If you can’t afford more pieces then you should have a smaller guest list. The ceremony is actually the portion where people come to watch/celebrate you getting married, the reception portion is the part where you thank your guests for attending and people eat/drink and celebrate, so as much as this day is about you..when you invite 180 people you need to host them.

Honest opinion, most guests attending a dry wedding (which is fine) but with such little food would leave shortly after due to the fact that they are hungry and most likely starting to get grumpy.

If you are on such tight budget then why not cook some of the food or ask for some help from your family to cook some apps.

 

Post # 90
Member
1359 posts
Bumble bee

I hope that the Italian caterer works out. I think you could do pasta, salad, and bread for a reasonable price and people would be satisfied. Personally I would not do Asian apps with an Italian entree, but perhaps the Italian place has app options?

H and I eat around 7:30 nightly based on our work schedules. I’m not a “pig” in any way, but I could not subsist on 8 pieces of apps, especially with no drinks (I tend to eat less when I’m drinking alcohol, mostly because I fill up faster). Even 15-20 seems modest to me given the timeframe you’re thinking of. 

If you can’t do the Italian dinner, I would strongly suggest moving your reception to a non-meal time (perhaps 2:00 PM?). I still don’t think that 8 is enough, but I’d be more apt to eat less at a non-meal time. 
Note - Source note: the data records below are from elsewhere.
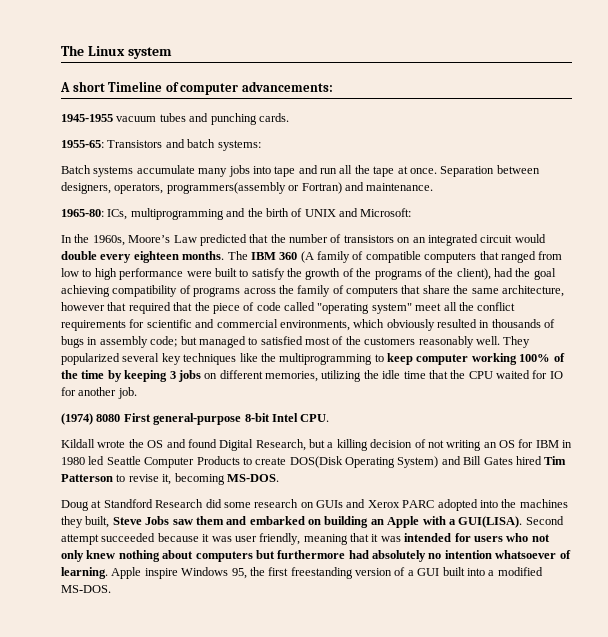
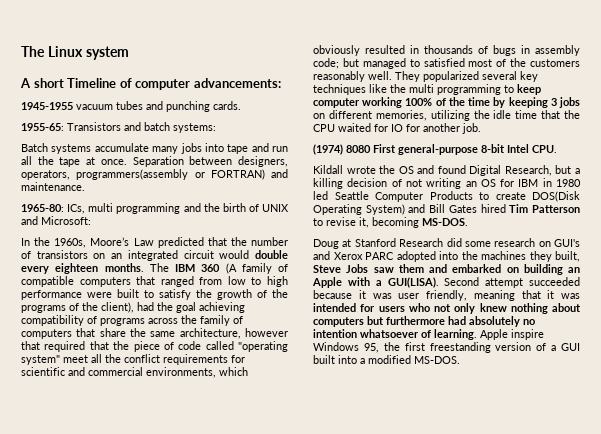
- Separation between designers, operators, programmers(assembly or Fortran) and maintenance.
+ Separation between designers, operators, programmers(assembly or FORTRAN) and maintenance.
- 1965-80: ICs, multiprogramming and the birth of UNIX and Microsoft:
+ 1965-80: ICs, multi programming and the birth of UNIX and Microsoft:
- They popularized several key techniques like the multiprogramming to keep computer working 100% of the time by keeping 3 jobs on different memories, utilizing the idle time that the CPU waited for IO for another job.
+ They popularized several key techniques like the multi programming to keep computer working 100% of the time by keeping 3 jobs on different memories, utilizing the idle time that the CPU waited for IO for another job.
- Doug at Standford Research did some research on GUIs and Xerox PARC adopted into the machines they built, Steve Jobs saw them and embarked on building an Apple with a GUI(LISA).
+ Doug at Stanford Research did some research on GUI's and Xerox PARC adopted into the machines they built, Steve Jobs saw them and embarked on building an Apple with a GUI(LISA).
I understand that you are getting pressure from your families to invite everyone, but if they are not contributing, they don’t get a say. We had pressure from our families, but paid for our wedding ourselves — we ended up with a short brunch reception with fewer than 25 people because that is what we could afford to host to the level we wanted to host our nearest and dearest. It worked out very well for us.